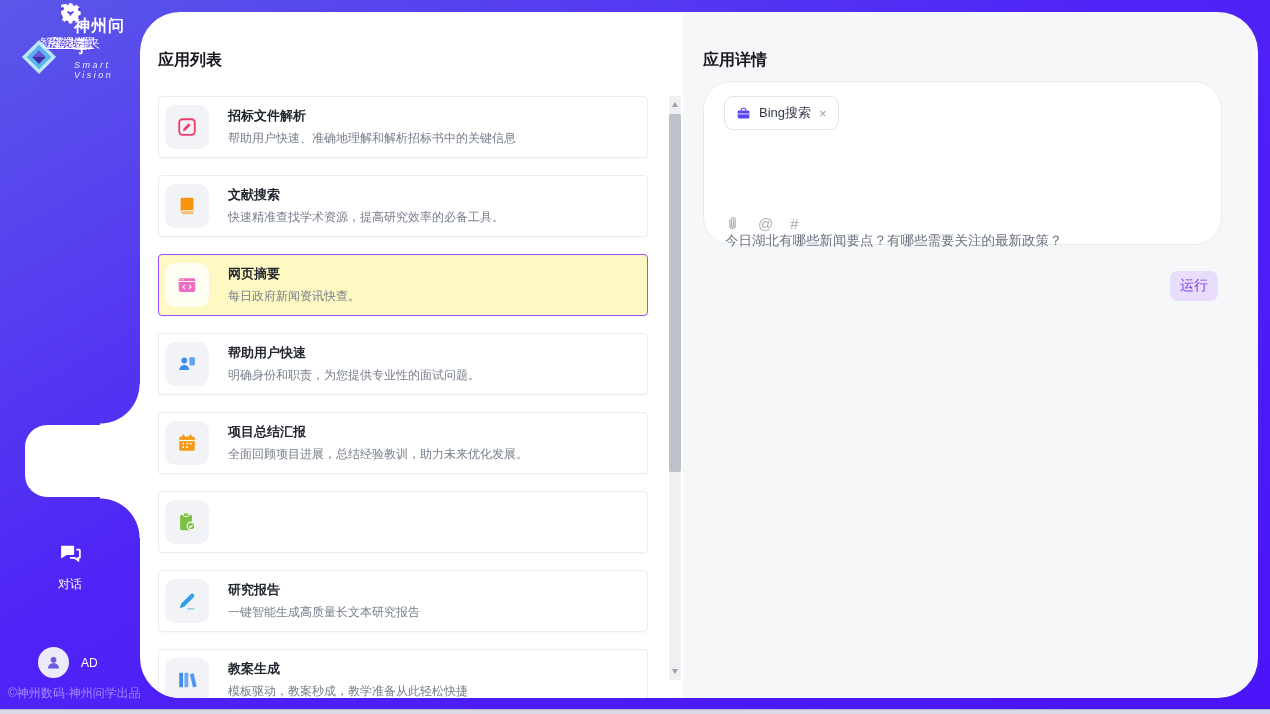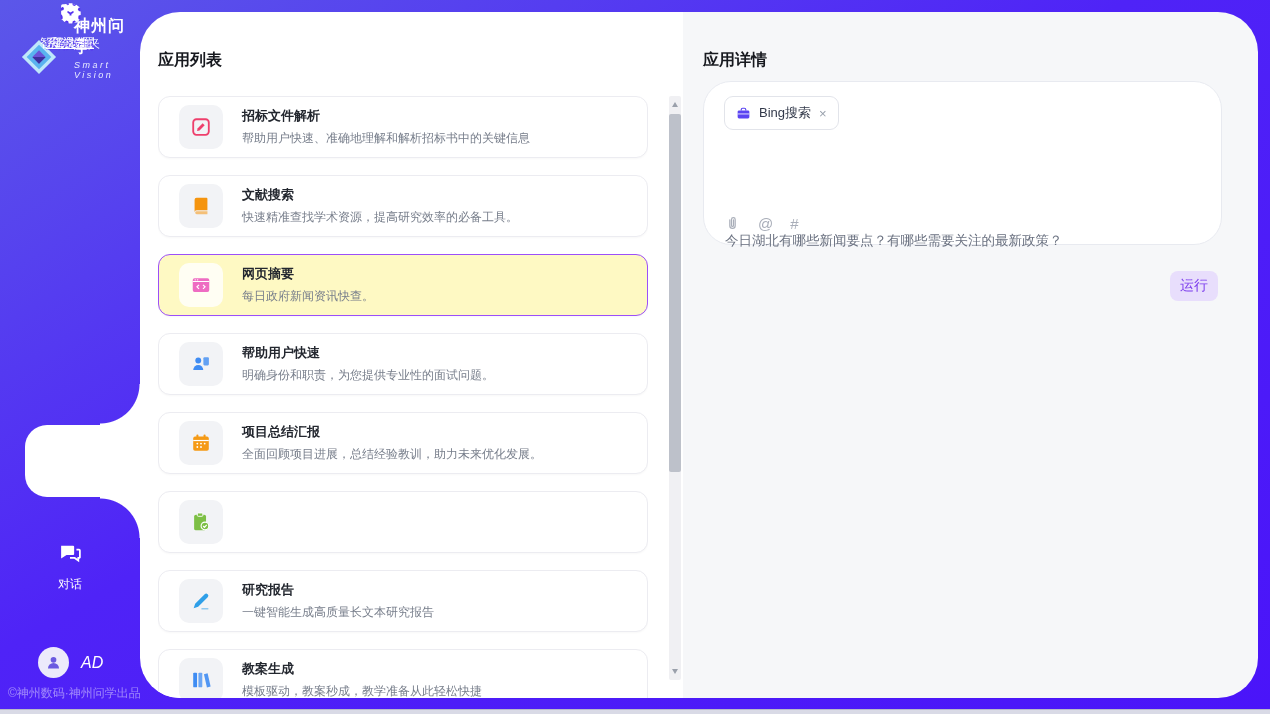--- a/index.html
+++ b/index.html
@@ -50,7 +50,7 @@
   
   .cards { position:absolute; left:18px; top:84px; width:490px; bottom:0; overflow:hidden; }
   .app-card { height:62px; margin-bottom:17px; background:#fff; border:1px solid #ececf1;
-    border-radius:12px; display:flex; align-items:center; padding-left:20px; gap:19px;
+    border-radius:4px; display:flex; align-items:center; padding-left:6px; gap:19px;
     box-shadow:0 1px 2px rgba(20,20,40,.03); cursor:pointer; }
   .app-card.selected { background:#fef9c3; border:1px solid #9c4ffa; }
   .icon-tile { width:44px; height:44px; border-radius:10px; background:#f2f3f6;

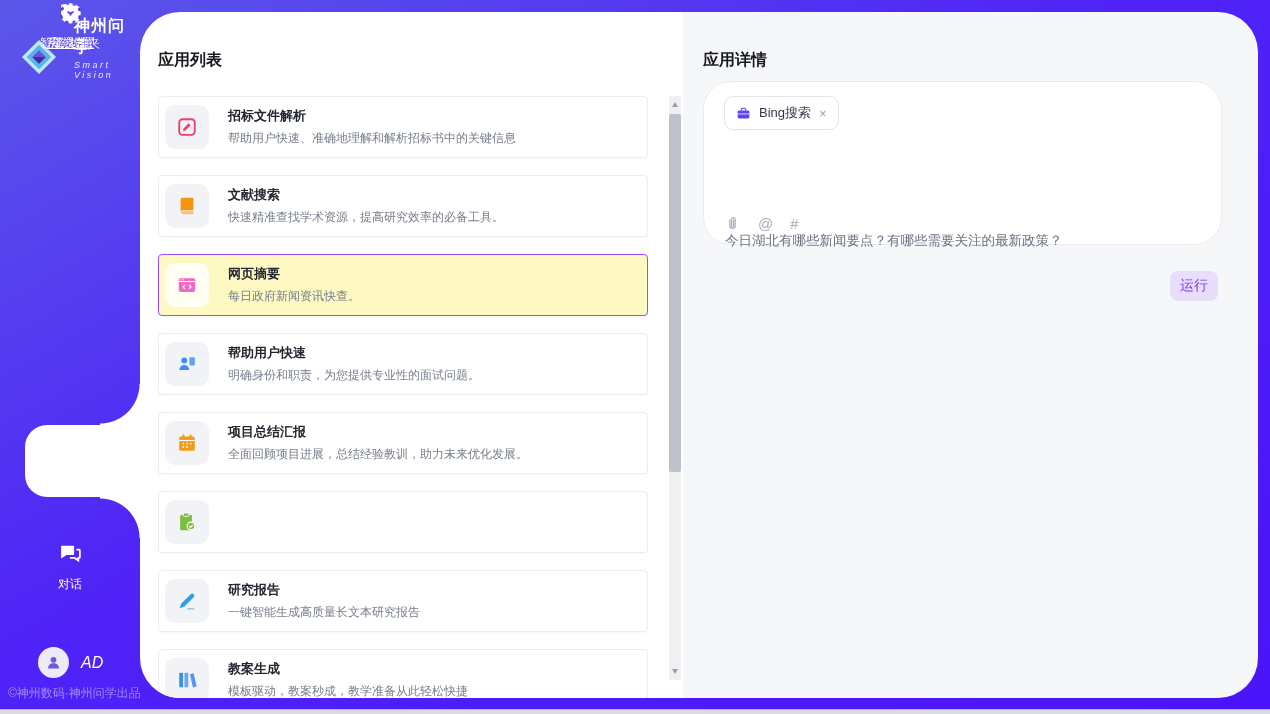--- a/index.html
+++ b/index.html
@@ -34,7 +34,7 @@
     gap:12px; }
   .avatar { width:31px; height:31px; border-radius:50%; background:#eceafb;
     display:flex; align-items:center; justify-content:center; color:#6b5be0; }
-  .user-name { color:#fff; font-size:16px;font-style:italic; }
+  .user-name { color:#fff; font-size:12px; }
   .sidebar-footer { position:absolute; left:8px; top:685px; width:132px;
     color:rgba(255,255,255,.45); font-size:12px; white-space:nowrap; }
========================================================================
> What you have to do: Would you copy, unchanged, the stretch of the records above that begins at the line containing "align-items:center; padding-left:6px; gap:19px;" and ends at the line containing "background:#fef9c3; border:1px solid", and only that?

> Output for this task:
+    border-radius:4px; display:flex; align-items:center; padding-left:6px; gap:19px;
     box-shadow:0 1px 2px rgba(20,20,40,.03); cursor:pointer; }
   .app-card.selected { background:#fef9c3; border:1px solid #9c4ffa; }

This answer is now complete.